Kinnelon Breaks New Ground

Summer brings us a lot of things. Hot weather. Beaches. Fishing. Boardwalks.

And goals.

Every high school football team has a goal.

Some goals are meager. Some are lofty.

Programs like West Morris, Butler, and Madison play for sectional championships.

This coming weekend, those three will get their chance. 

Kinnelon will, too – but the Colts didn’t exactly plan on getting here. Oh, the Colts hoped for a big year. But they are in new territory – and they know it.

Coach Dustin Grande’s team expected some good things … but this good?  
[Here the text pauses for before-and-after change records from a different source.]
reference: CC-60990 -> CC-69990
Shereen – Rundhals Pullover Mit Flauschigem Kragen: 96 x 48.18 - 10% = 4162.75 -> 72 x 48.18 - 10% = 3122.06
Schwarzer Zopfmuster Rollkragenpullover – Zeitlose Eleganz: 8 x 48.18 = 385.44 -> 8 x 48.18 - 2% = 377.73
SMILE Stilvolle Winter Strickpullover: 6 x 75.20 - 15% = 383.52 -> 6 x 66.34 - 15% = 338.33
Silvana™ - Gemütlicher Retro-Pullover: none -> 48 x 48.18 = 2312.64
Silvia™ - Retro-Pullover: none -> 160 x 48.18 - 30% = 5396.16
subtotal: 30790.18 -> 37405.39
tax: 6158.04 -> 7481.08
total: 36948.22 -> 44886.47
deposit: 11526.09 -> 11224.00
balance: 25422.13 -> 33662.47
But here they are, ready to make the short trip down Route 23 to face Butler Friday night at 7. Kinnelon’s Soren Porada, one of Morris County’s best all-around players, was 16 for 126 rushing with a 42-yard touchdown, caught two passes, including a 73-yard touchdown, and intercepted a Kittatinny pass in a 37-7 victory.

Playing in a sectional final wasn’t exactly on the Colts agenda this past summer.

“We lost a good senior class,” Porada said. “We were not not expecting to do well. We had a good senior class this year, but the juniors and some sophomores … I’m surprised how well they are learning. It’s great to see the team come together. I was scared we weren’t going to fill the senior’s shoes from last year, but clearly something is working and we are doing our jobs right.”

Coach Dustin Grande was an unconventional hire in 2022 – literally hired out of the town’s midget football program. He’d never coached high school before, but he has already done wonders not only this year – the Colts are 10-1 – but he has done wonders since he took the job four years ago.

Kinnelon has one sectional championship (2012 under Kevin White) but has struggled over the years. Grande told me that since the program was established, it had won just 37 percent of its games.

So this past summer, the program didn’t exactly set the same standards as a West Morris, a Butler, or a Madison. 

“Our goals were a little different,” Porada said. “Grande wants to reshape Kinnelon football.”

Indeed, he already has. In his first year, he brought in the Power T formation and the Colts stunned Park Ridge in the playoffs. In four years, Grande’s record is 26-14.

“Kinnelon was never a crazy powerhouse,” Porada said. “He came in wanting to change the tone and mood of Kinnelon football and make us someone to watch out for. If you told me we’d be where we are, I wouldn’t have said, ‘No,’ but it would have been hard to believe. But with coach Grande, anything is possible.”

Grande loves the running game like no other coach. The team keeps pounding away with a line that includes Brayden McCormick, Kirin Kiesel, Kareem Abudaya, Landon Smith, Anthony Manna and Braden Whalen.

Kinnelon’s running game has yielded 2,866 yards and 29 TDs on 441 carries and is led by QB Matt Siciliano (127 for 861 rushing, 14 TDs), Wyatt Sisco (142 for 844, 6 TDs), and Porada (95 for 656, 3 TDs rushing, 15 receptions for 383 yards, 6 TDs).

“Props to the O-Line, Porada said. “The second the hole opens up, you’re guaranteed four yards if you just get behind the guys who block. We are nothing without the O-Line.”

While Kinnelon is gunning for its second sectional championship, Butler will be going for its 

10th. Coach Jason Luciani’s Bulldogs are the defending North 1, Group I champion.

The Bulldogs hammered New Milford in the semifinals, 49-13, and used motivation from where they stood in one preseason ranking by the Bergen Record.

“We saw a preseason ranking that had us behind teams we thought were better than,” standout QB David Smith said. “We thought we could get back to where we were. I could be wrong, but they had us behind teams like Hawthorne, Hasbrouck Heights, Cresskill, Rutherford. A bunch of teams we thought weren’t better than us. We deserved a chance. Don’t put them ahead of us until they beat us. At the end of a practice in the summer, we all actually saw it but no one talked about it. Everyone doubted us.”

And then Luciani brought it up at the end of one practice.  

“Luciani said it and we knew what he was talking about,” Smith said.

Smith had a game for the ages against New Milford: 23 rushes for 310 yards and five touchdowns. 

You read that correctly.

Smith is 172 for 1,353 rushing with 25 touchdowns. He is 76 for 124 passing for 1,186 yards and 15 TDs (just 4 INTs). So he has accounted for 40 touchdowns this year.

Smith took whatever New Milford gave him thanks to the work of the Butler O-Line, which consists of Cole Benicasa, Cristian Franco, Andres Harilou, Tommy Henehan, and Peyton Kibburz, as well as tight ends Ryder Higbe, Evan Croker, and Jayden DiNatale.

“I have a lot of trust in them,” Smith said. “New Milford had talented kids in the D-Line but my guys came through when I needed them. They’ll put their bodies on the line. I have all the trust in the world in them.”